When I was a 19 and a sophomore in college I started trading Grateful Dead shows. I quickly branched out into Phish and all sorts of other goodies, thanks to the rapidly growing interwebs. I connected with a guy in Winston-Salem, NC, Peter, who had lots of masters of rare Phish shows and we did a fair bit of trading over the years. We also struck up an email correspondence of sorts (he was in grad school for film making, which meant he was an excellent writer and procrastinator - outstanding qualities in a correspondent) and one email in particular has always stuck with me. He was trying to quit smoking and in place of cigarettes he was devoting himself to being totally present and focused on whatever he was eating or drinking. I got a long detailed letter one day about a glass of cold cold water that he drank in his backyard, on one of those old-school plastic webbed lawn chairs. It was beautiful and inspiring in an odd sort of way, enough to stay vivid in my memory these 15 long years.

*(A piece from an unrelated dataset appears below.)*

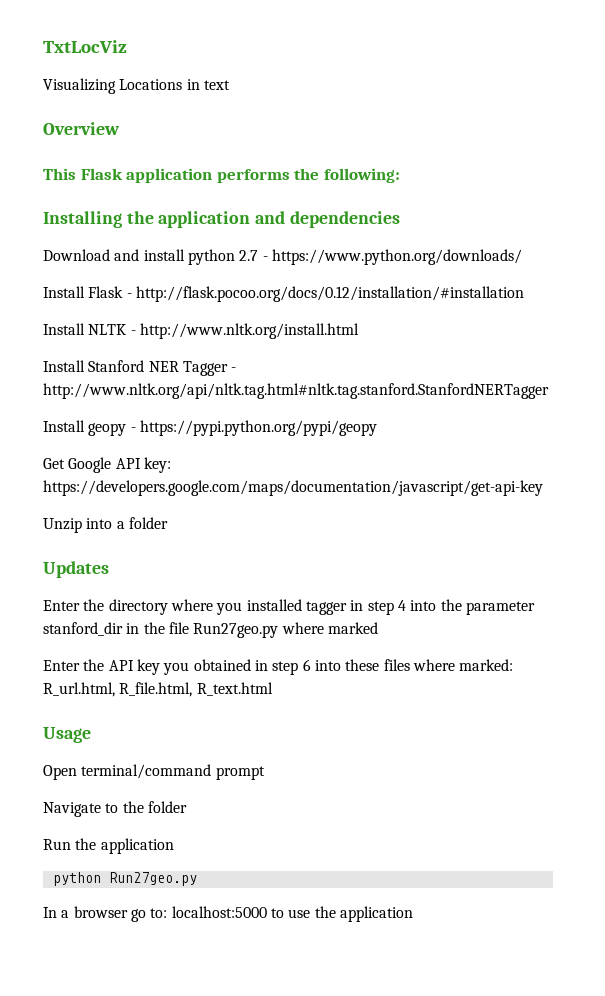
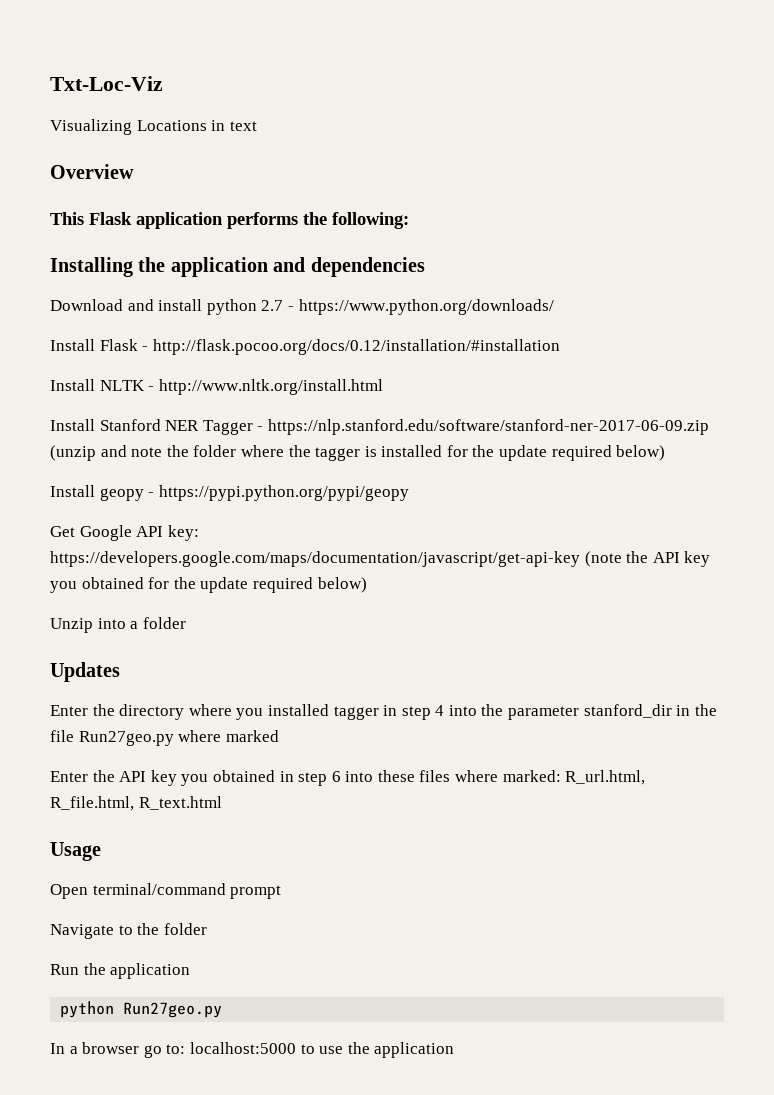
[43,40,127,53] TxtLocViz -> [50,76,163,91] Txt-Loc-Viz
[43,383,549,399] http://www.nltk.org/api/nltk.tag.html#nltk.tag.stanford.StanfordNERTagger -> [267,419,709,435] [50,445,666,461] https://nlp.stanford.edu/software/stanford-ner-2017-06-09.zip (unzip and note the folder where the tagger is installed for the update required below)
(543, 488) none -> [584,551,711,567] [50,577,367,593] (note the API key you obtained for the update required below)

I can still see the spacing of his paragraphs and the image of him in that lawn chair, drinking out of a mason jar remains as it was the day his words first conjured it in my mind.

For whatever reason I've been thinking about the way Peter devoted himself to the act of nourishing his body, and the lucidity he generated around something so simple as a glass of water. Maybe I've been hitting the sweets a bit to hard, maybe the absence of truly good food has finally sunk in, maybe I'm just having culinary sensory overload... who knows. But I thought of Peter and his glass of water again 3 days ago and its made a difference.

I was making myself oatmeal for breakfast and as I went to get the brown sugar my stomach lurched. I couldn't bring myself to heap a glob of that lovely brown sugary goodness onto my already lovely oatmeal. Walnuts got stirred in instead. And as I sat there eating my plain oatmeal with walnuts I really paid attention to it.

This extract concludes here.